Did You Know That Big Brother is Looking Out For Your Hearing Health?

By Nobuko Ito, Au.D.

Board Certified Audiologist

By the People, For the People

“Hearing is Important to the Health of the Nation!” This message has grown louder and more urgent with each passing generation, according to the U.S. Department of Health and Human Services, Office of Disease Prevention and Health Promotion.

The prevention agenda for the United States Healthy People 2020 is a national health promotion and disease prevention initiative created by the Federal Government to provide a framework for monitoring progress toward identifying and reducing significant, preventable health problems, increasing the quality and years of healthy life, and eliminating health disparities.

We’re All Getting Older

The aging of our country is a national concern. The number of Americans age 65 and older is projected to more than double from 46 million today to over 98 million by 2060, and the 65-and-older age group’s share of the total population will rise to nearly 24 percent from 15 percent according to the Population Reference Bureau.  The number of individuals with hearing loss has grown by 160% compared to the previous generation, according to a recent survey.
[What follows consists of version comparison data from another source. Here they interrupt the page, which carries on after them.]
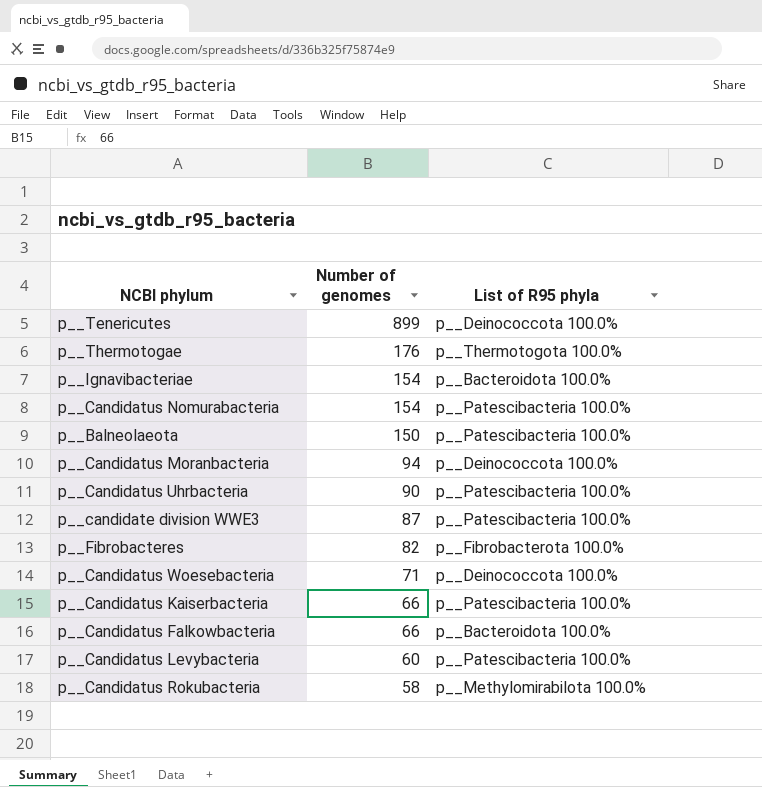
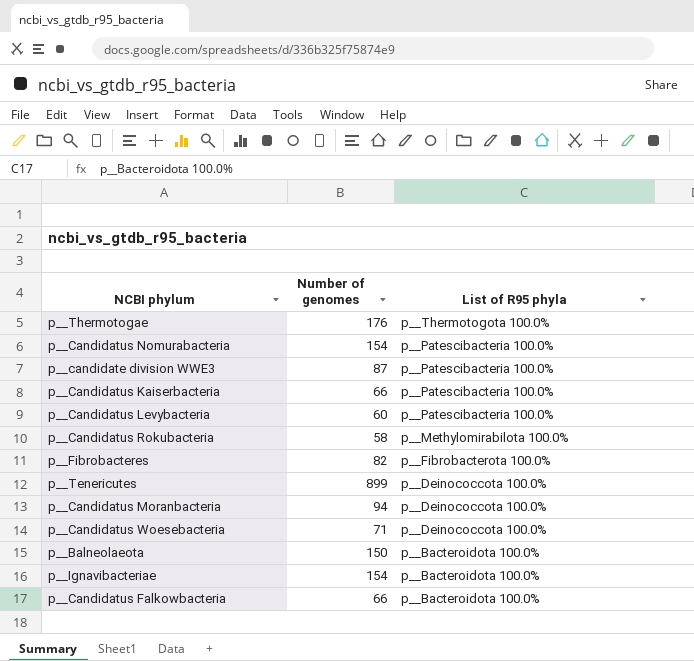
row order: Number of genomes descending -> List of R95 phyla descending
row p__Candidatus Uhrbacteria: 90 | p__Patescibacteria 100.0% -> none
p__Balneolaeota | List of R95 phyla: p__Patescibacteria 100.0% -> p__Bacteroidota 100.0%

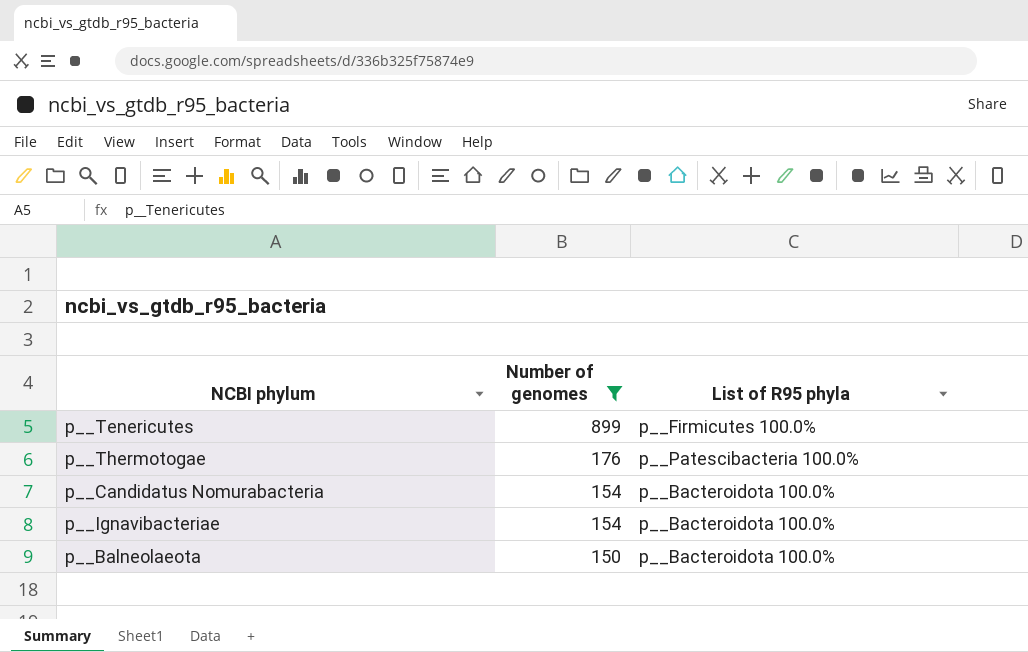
filter: none -> Number of genomes >= 150
row order: List of R95 phyla descending -> Number of genomes descending
p__Tenericutes | List of R95 phyla: p__Deinococcota 100.0% -> p__Firmicutes 100.0%
p__Thermotogae | List of R95 phyla: p__Thermotogota 100.0% -> p__Patescibacteria 100.0%
p__Candidatus Nomurabacteria | List of R95 phyla: p__Patescibacteria 100.0% -> p__Bacteroidota 100.0%

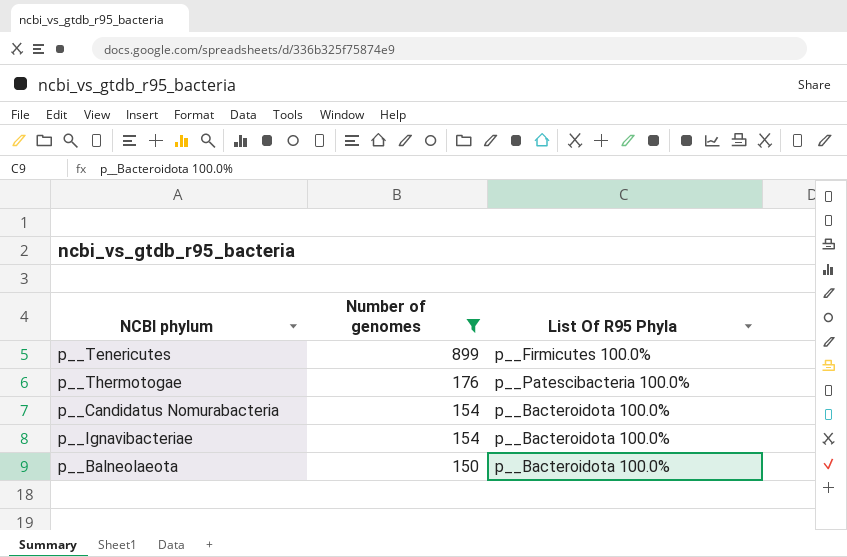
column name: List of R95 phyla -> List Of R95 Phyla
Our growing population of older individuals will place greater demands on all age-related health care issues, particularly on hearing health care.
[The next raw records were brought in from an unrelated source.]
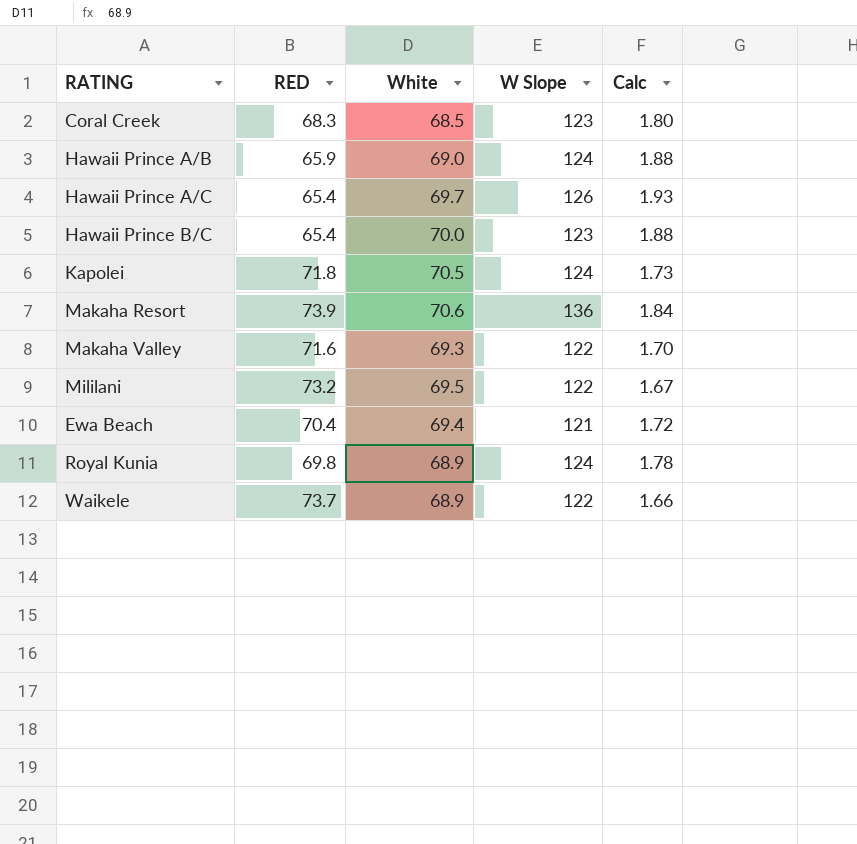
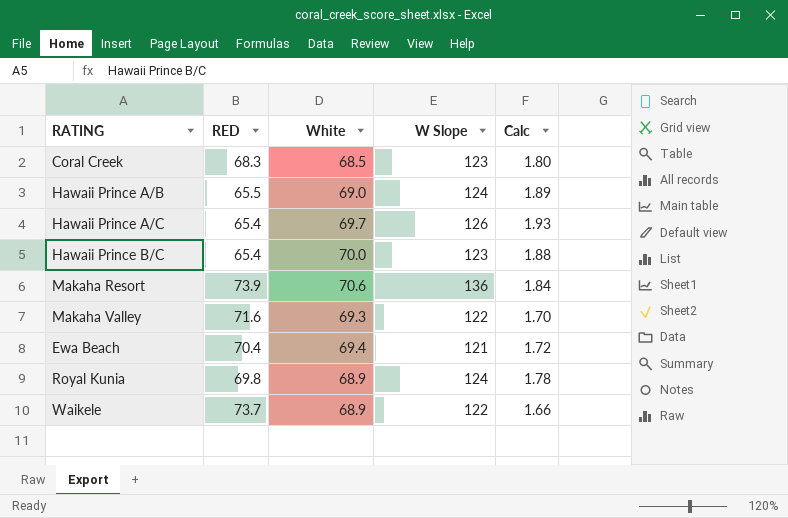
row Kapolei: 71.8 | 70.5 | 124 | 1.73 -> none
row Mililani: 73.2 | 69.5 | 122 | 1.67 -> none
Hawaii Prince A/B | RED: 65.9 -> 65.5
Hawaii Prince A/B | Calc: 1.88 -> 1.89

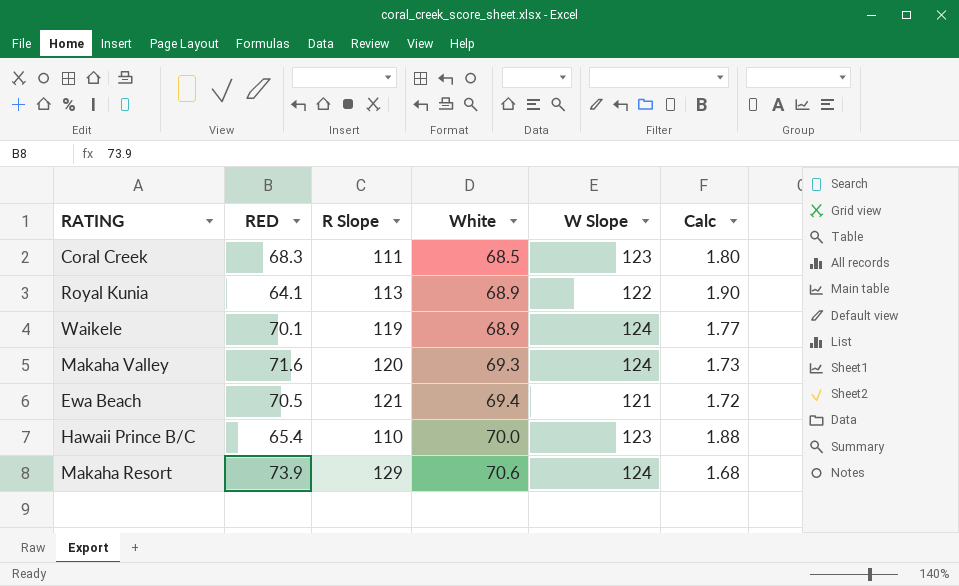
row order: none -> White ascending
column R Slope | position: none -> 3
row Hawaii Prince A/B: 65.5 | 69.0 | 124 | 1.89 -> none
row Hawaii Prince A/C: 65.4 | 69.7 | 126 | 1.93 -> none
Royal Kunia | RED: 69.8 -> 64.1
Royal Kunia | W Slope: 124 -> 122
Royal Kunia | Calc: 1.78 -> 1.90
Waikele | RED: 73.7 -> 70.1
Waikele | W Slope: 122 -> 124
Waikele | Calc: 1.66 -> 1.77
Makaha Valley | W Slope: 122 -> 124
Makaha Valley | Calc: 1.70 -> 1.73
Ewa Beach | RED: 70.4 -> 70.5
Makaha Resort | W Slope: 136 -> 124
Makaha Resort | Calc: 1.84 -> 1.68

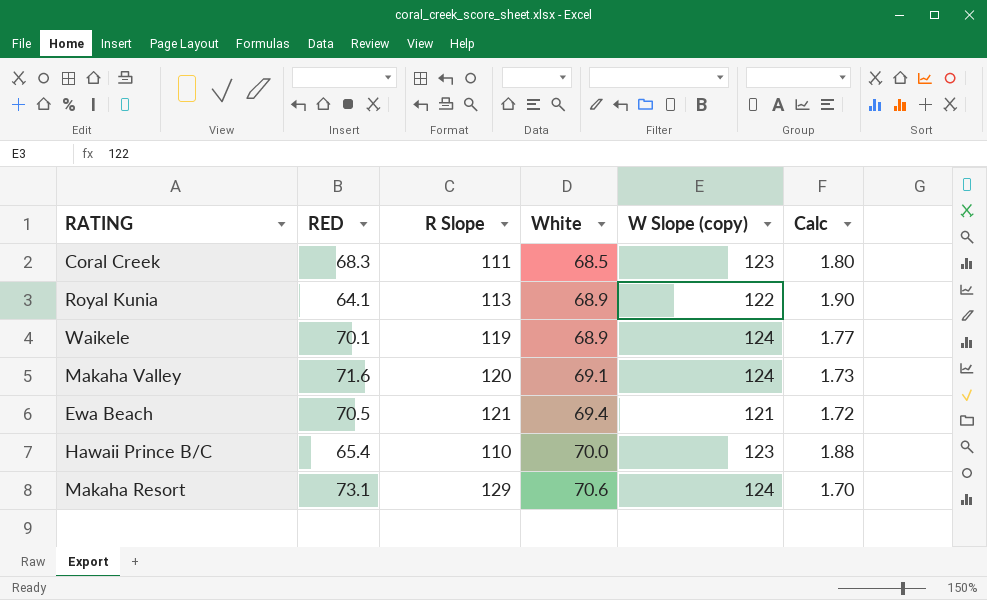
column name: W Slope -> W Slope (copy)
Makaha Valley | White: 69.3 -> 69.1
Makaha Resort | RED: 73.9 -> 73.1
Makaha Resort | Calc: 1.68 -> 1.70

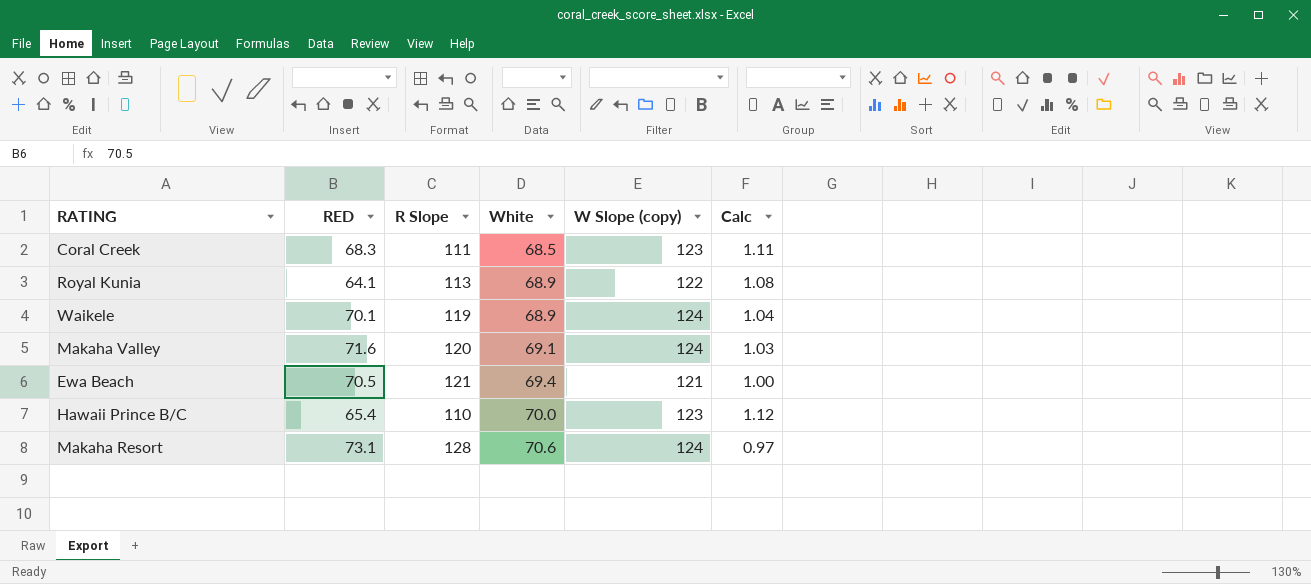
column Calc | formula: [W Slope (copy)] / [RED] -> [W Slope (copy)] / [R Slope]
Makaha Resort | R Slope: 129 -> 128

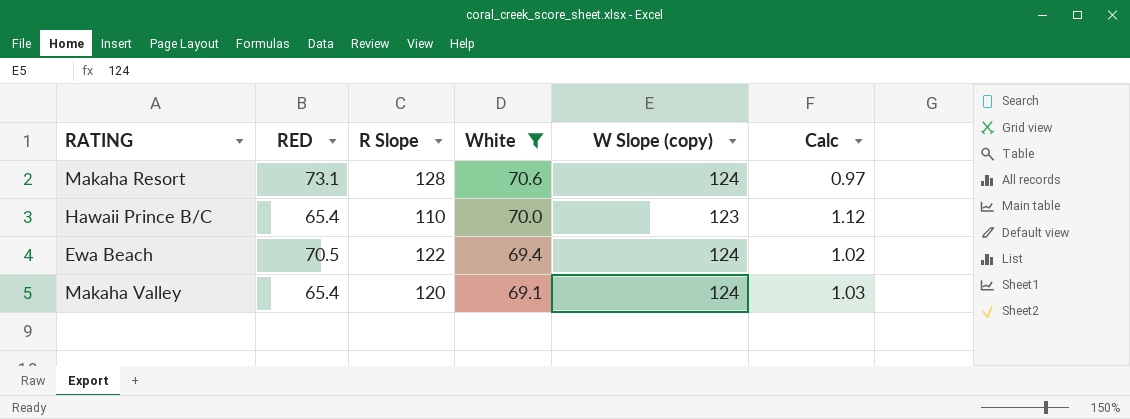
filter: none -> White >= 69.1
row order: White ascending -> White descending
Ewa Beach | R Slope: 121 -> 122
Ewa Beach | W Slope (copy): 121 -> 124
Ewa Beach | Calc: 1.00 -> 1.02
Makaha Valley | RED: 71.6 -> 65.4

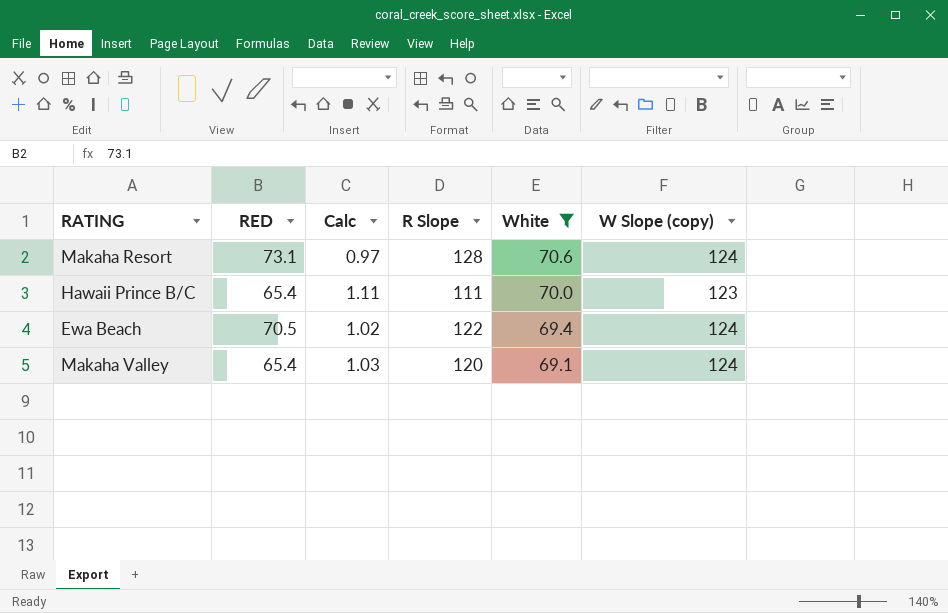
column Calc | position: 6 -> 3
Hawaii Prince B/C | Calc: 1.12 -> 1.11
Hawaii Prince B/C | R Slope: 110 -> 111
Hearing Health for Everyone

In addition to the focus on hearing health, there is a growing concern for our aging nation including topics on genomics, cancer, diabetes, vision, and heart disease. The Healthy People 2020 initiative addresses these areas of concern, and includes 16 goals related to hearing, including objectives to increase the proportion of person who have done the items below:

  1. Get referred by their primary care physician for a hearing test
  2. Wear hearing aids
  3. Use ear protection

The message to the people of the nation is “Get your hearing tested and use hearing aids!”  It is well known that hearing loss has been associated with increased risk of dementia,  increased falling, depression, shrinking gray matter in the brain, and poorer health. According to WebMD:

“Older adults who experience hearing loss may be at increased risk of developing dementia, including Alzheimer’s disease. And the risk of dementia likely increases as hearing loss worsens.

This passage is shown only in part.